March 10, 2023
Matt Burgos

In recent weeks, tech giants like Microsoft and Google have scrambled to get their predictive text models to market after ChatGPT, a large language artificial intelligence platform, shocked the world with its eerily lifelike but not-quite-perfect ability to carry on conversations and pump out essays, computer code, and blurbs of text about anything and everything users ask for. Launched in November—before the world was really ready for it, some might argue—ChatGPT quickly amassed more than 100 million users and sparked a worldwide debate about the increasingly blurred lines between AI and human intelligence.

Could the technology be a tool for students who could use it to quickly build an outline for a project? Could it push professors to shift their focus away from written assignments and toward project work and research? Is ChatGPT just a computer that guesses the next word, or could it be used to solidify an autocratic regime’s grip on information?



Experts in computer science, writing, economics, and interactive media at WPI have been tackling those questions head-on and gathered February 21 for the latest Critical Conversations forum to explore the possibilities and potential pitfalls of the technology.

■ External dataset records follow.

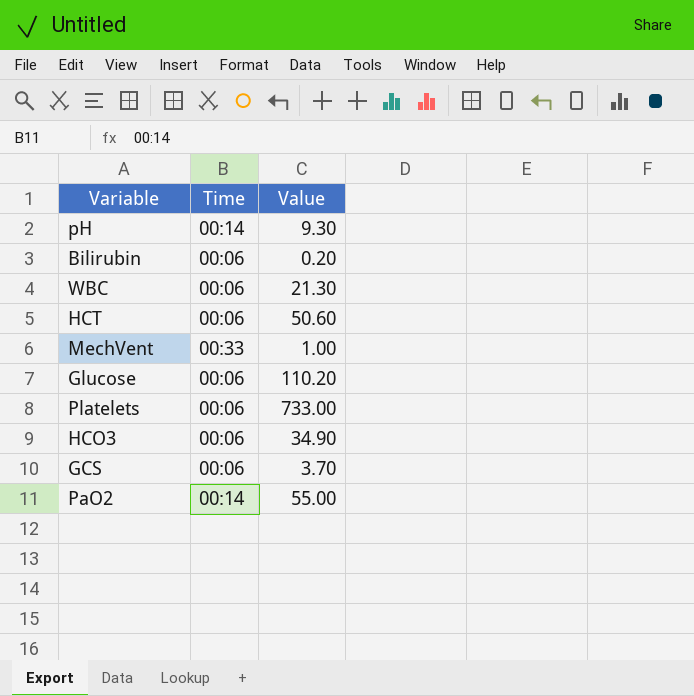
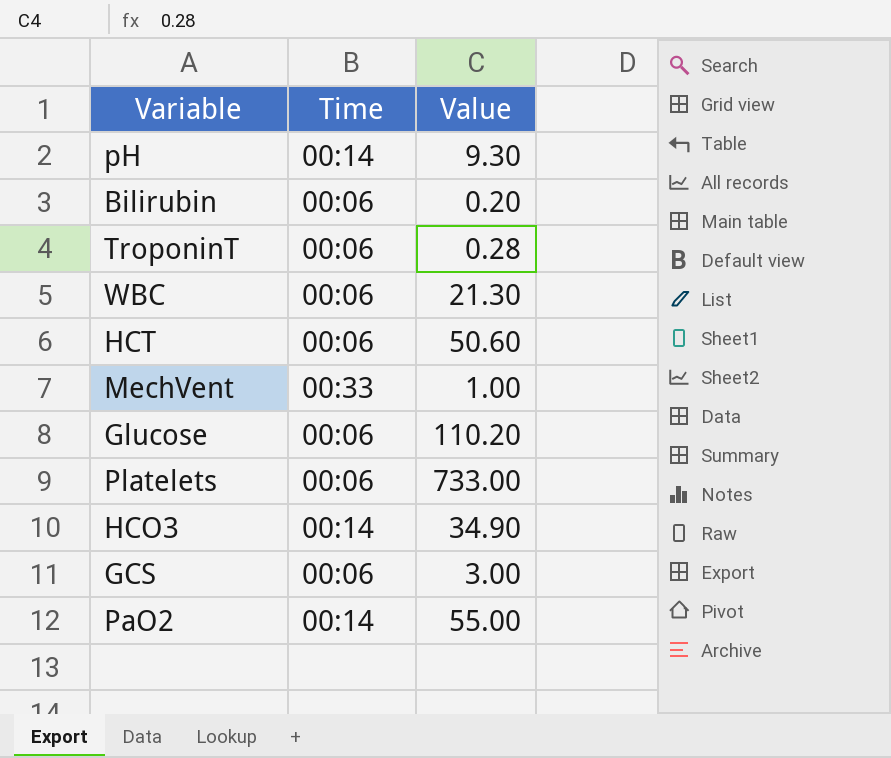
row TroponinT: none -> 00:06 | 0.28
HCO3 | Time: 00:06 -> 00:14
GCS | Value: 3.70 -> 3.00

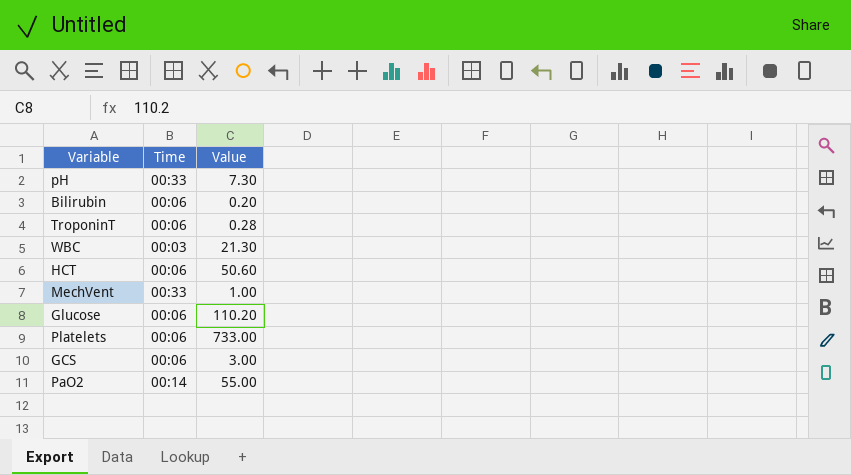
row HCO3: 00:14 | 34.90 -> none
pH | Time: 00:14 -> 00:33
pH | Value: 9.30 -> 7.30
WBC | Time: 00:06 -> 00:03

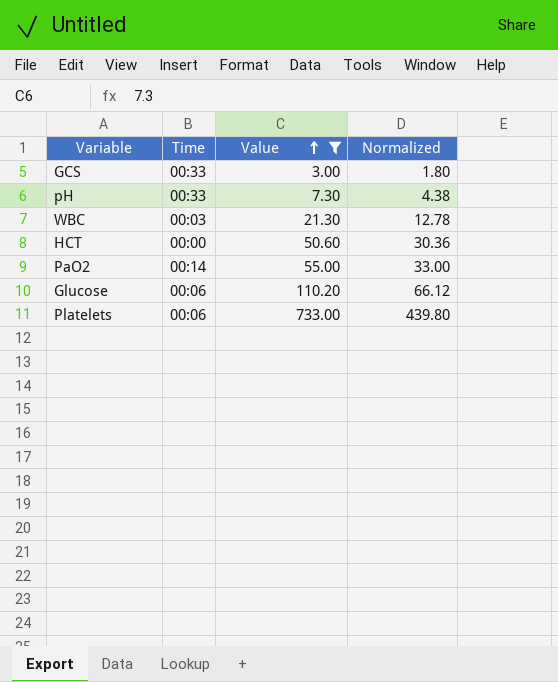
filter: none -> Value >= 3.00
row order: none -> Value ascending
column Normalized | formula: none -> [Value] * 0.6
GCS | Time: 00:06 -> 00:33
HCT | Time: 00:06 -> 00:00

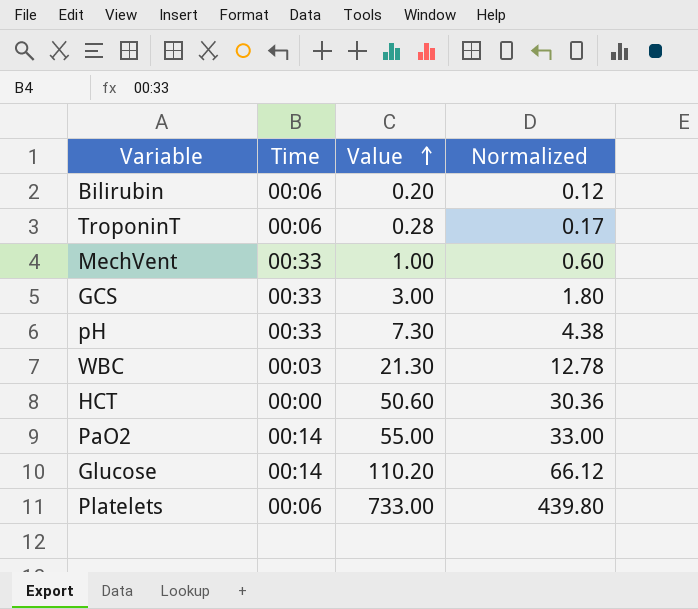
filter: Value >= 3.00 -> none
Glucose | Time: 00:06 -> 00:14

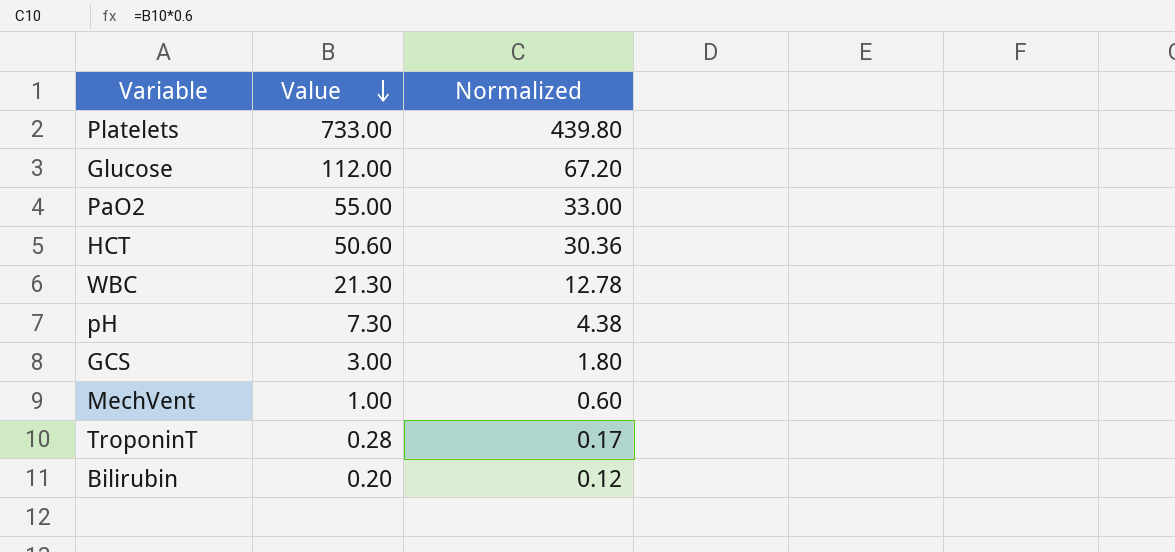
row order: Value ascending -> Value descending
column Time | position: 2 -> none
Glucose | Value: 110.20 -> 112.00
Glucose | Normalized: 66.12 -> 67.20

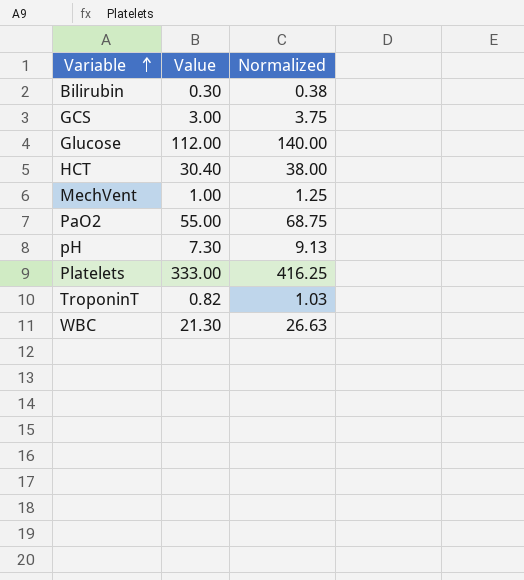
row order: Value descending -> Variable ascending
column Normalized | formula: [Value] * 0.6 -> [Value] * 1.25
Bilirubin | Value: 0.20 -> 0.30
HCT | Value: 50.60 -> 30.40
Platelets | Value: 733.00 -> 333.00
TroponinT | Value: 0.28 -> 0.82

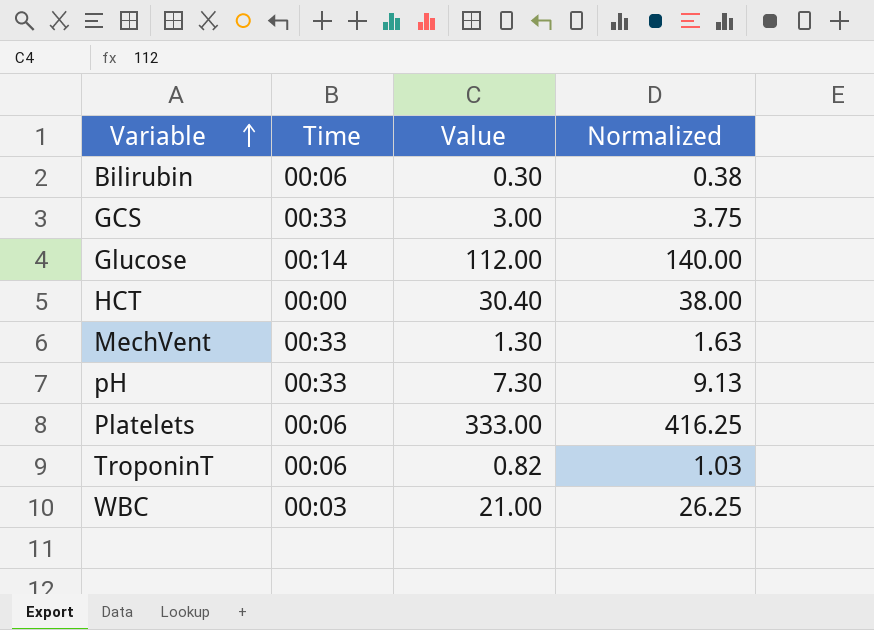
column Time | position: none -> 2
row PaO2: 55.00 | 68.75 -> none
MechVent | Value: 1.00 -> 1.30
MechVent | Normalized: 1.25 -> 1.63
WBC | Value: 21.30 -> 21.00
WBC | Normalized: 26.63 -> 26.25

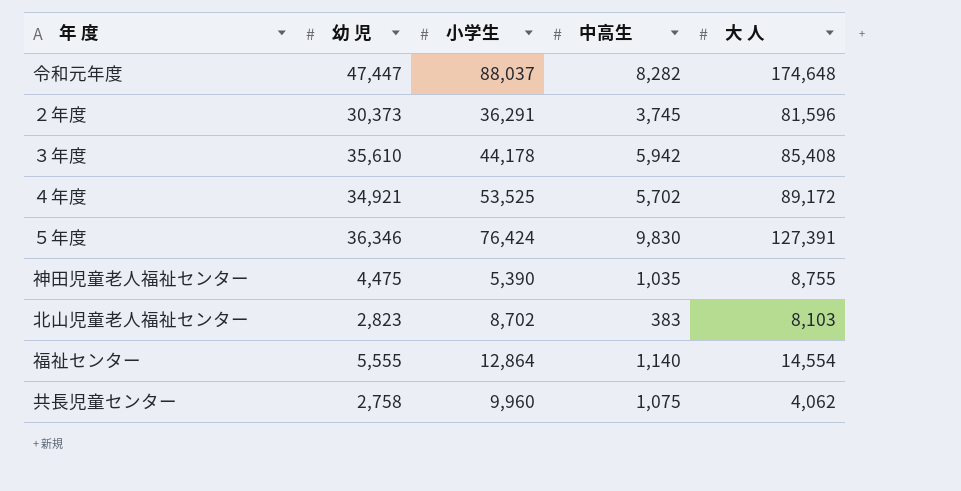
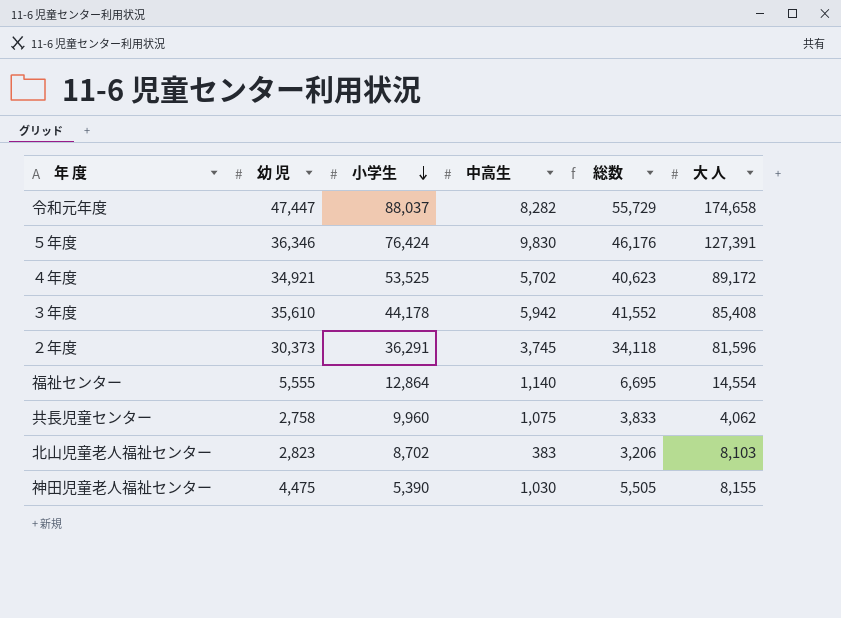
row order: none -> 小学生 descending
column 総数 | formula: none -> [幼 児] + [中高生]
令和元年度 | 大 人: 174,648 -> 174,658
神田児童老人福祉センター | 中高生: 1,035 -> 1,030
神田児童老人福祉センター | 大 人: 8,755 -> 8,155

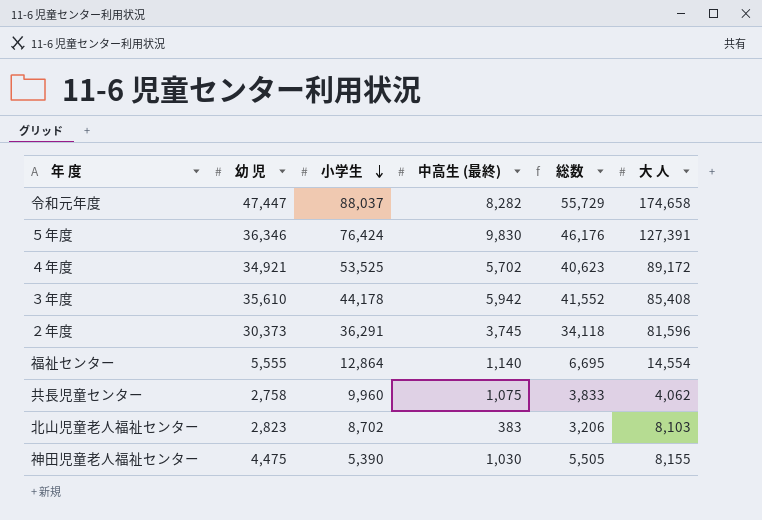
column name: 中高生 -> 中高生 (最終)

The panel, moderated by Craig Shue, computer science department head, and hosted by Jean King, WPI Peterson Family Dean in the School of Arts and Sciences and a neuroscientist, used their expertise to help guide the audience through the potential impacts of this new technology, which, as one professor put it, is right up there with electricity and the steam engine in terms of how it could change our lives.

Xiaozhong Liu, Jacob R. Whitehill and Gillian M. Smith, associate professors of computer science; Kenny Ching, assistant professor at The Business School; and Yunus D. Telliel, assistant professor of anthropology and rhetoric, shared their views on a recent morning with a standing-room-only audience at Fuller Labs about the state of AI language platforms.

And the one clear answer, it seems, is that there is no clear answer about how to deal with the ethical, practical, and sociopolitical concerns the technology has thrust into to the spotlight.